Why is it so hard to open up to the art of being “welcoming” sincerely to someone new in our community?
I think from what I’ve personally experienced it relates to not fully comprehending a new person's feelings of vulnerability when they’re not familiar with a group and their true desire to just want to fit in easily but uncertain as to how to do that.
I do recall the first time I attended a new place of worship and felt a surprising level of invisibility. Even after the service ended, not a single soul that I crossed paths with, gave me a nod of welcome with a simple gesture of a polite smile. In truth, I was more intrigued by this lack of effort than put off. I am always seeking ways to help those in my day to day classes and programs who might be encountering the same issues. It also enlightened me as to why more individuals chose not to attend a program or a class because they were doing so as a solo participant.
It’s a hard thing to do…! All the way around.
I hope this short but poignant consideration has piqued your interest or might create a conversation that focuses your group on developing new ways to greet and welcome those new to your gathering.
Welcome committees might also be educated with some simple dialogue and learning some kind inquiries that begin the process of inclusion within your group. Starting with something as sincere and making eye contact coupled with a smile. Elevating your tone might also be helpful , just in case, the new person has a hearing issue that is not outwardly noticeable at first. Many times, if you offer someone new time to speak, you’ll learn more than overtalking would ever do.

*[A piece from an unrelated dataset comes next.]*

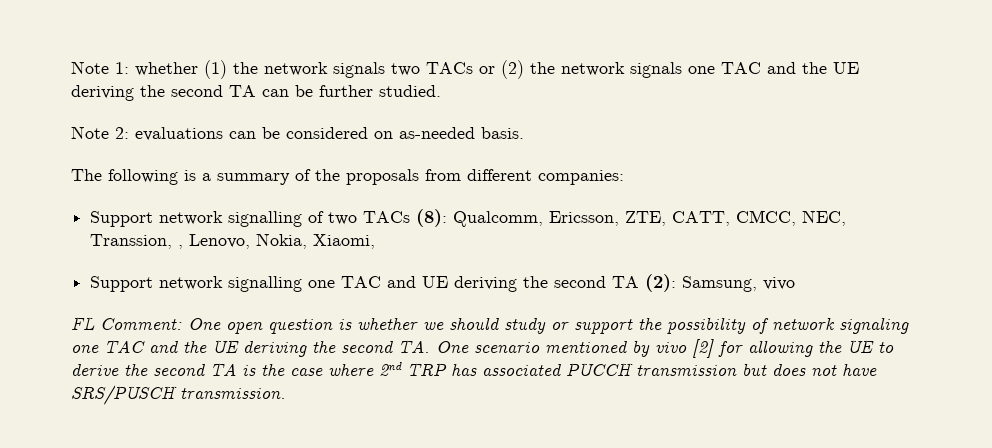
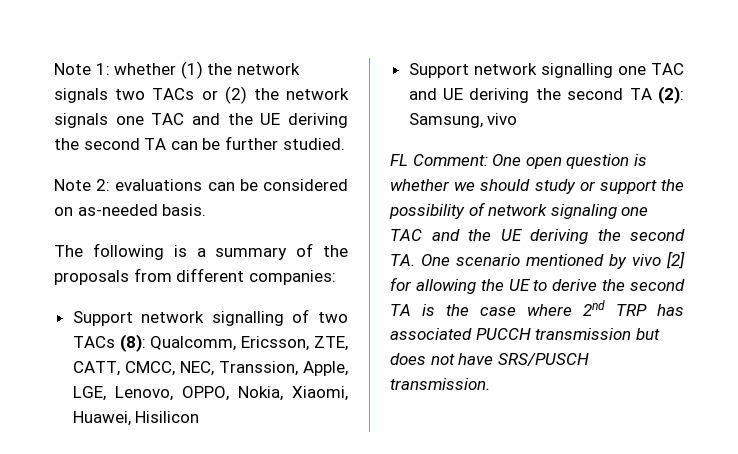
- Support network signalling of two TACs (8): Qualcomm, Ericsson, ZTE, CATT, CMCC, NEC, Transsion, , Lenovo, Nokia, Xiaomi,
+ Support network signalling of two TACs (8): Qualcomm, Ericsson, ZTE, CATT, CMCC, NEC, Transsion, Apple, LGE, Lenovo, OPPO, Nokia, Xiaomi, Huawei, Hisilicon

To welcome someone means to make space, in your group, in your heart and in your recollection of their intentions when you see them a second or more times.
It’s a gift you give to others and possibly, if it's an amicable development of a relationship, to each other.
This world, our worlds, just become a better place to live.
Pat Larsen is a syndicated columnist in Greene County and surrounding areas. She offers fitness classes for her favorite people, Baby Boomers and Seniors weekly and brings professionals in to talk about AGING WITH GRACE four times a year in East Durham at the Shamrock House.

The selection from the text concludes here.